--- Data to process ---
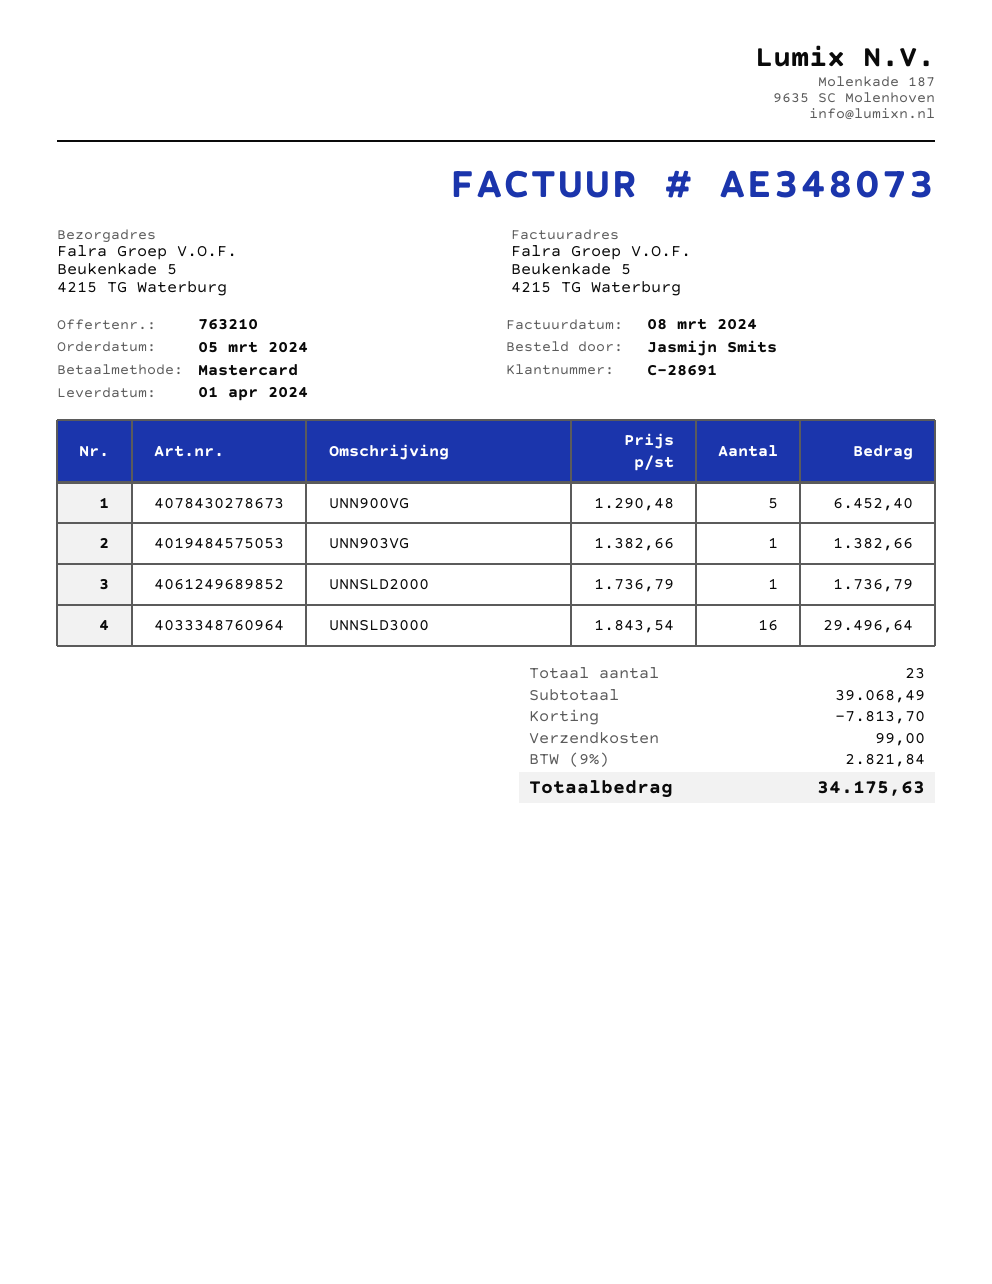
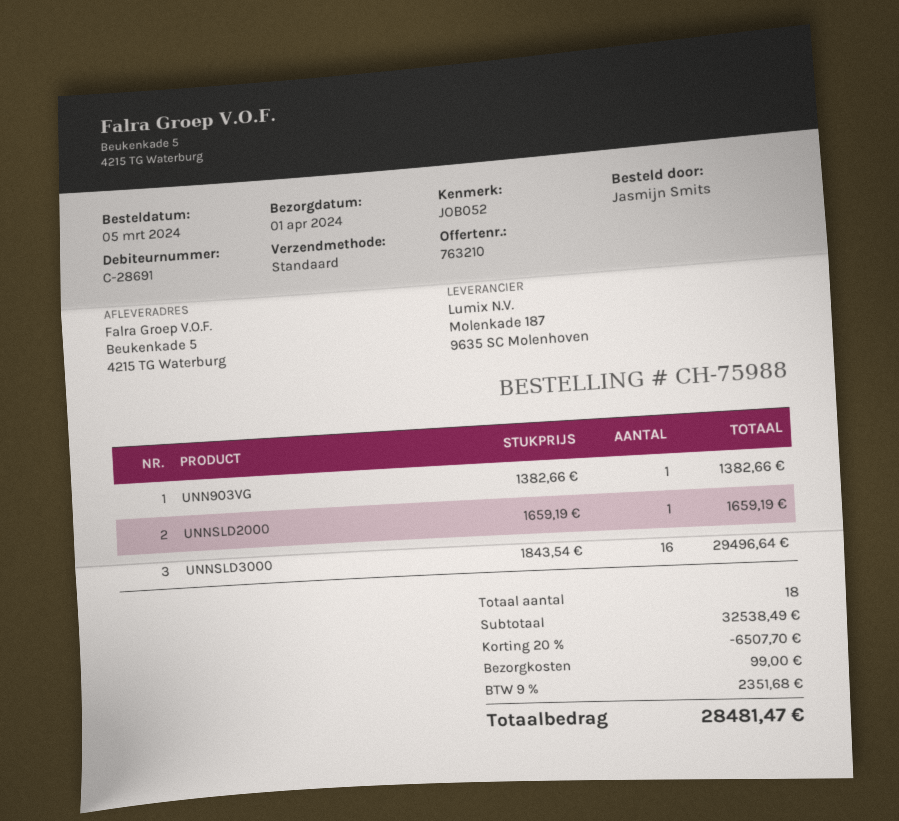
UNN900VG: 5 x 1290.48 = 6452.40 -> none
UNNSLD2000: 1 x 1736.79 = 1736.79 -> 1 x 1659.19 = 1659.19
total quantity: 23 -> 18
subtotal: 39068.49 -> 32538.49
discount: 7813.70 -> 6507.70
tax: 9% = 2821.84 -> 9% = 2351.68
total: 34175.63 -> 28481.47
---
:: Problem to solve ::
Retype all the entries word for word; the pictures stay out.

:: Expected answer ::
UNN900VG: 5 x 1290.48 = 6452.40 -> none
UNNSLD2000: 1 x 1736.79 = 1736.79 -> 1 x 1659.19 = 1659.19
total quantity: 23 -> 18
subtotal: 39068.49 -> 32538.49
discount: 7813.70 -> 6507.70
tax: 9% = 2821.84 -> 9% = 2351.68
total: 34175.63 -> 28481.47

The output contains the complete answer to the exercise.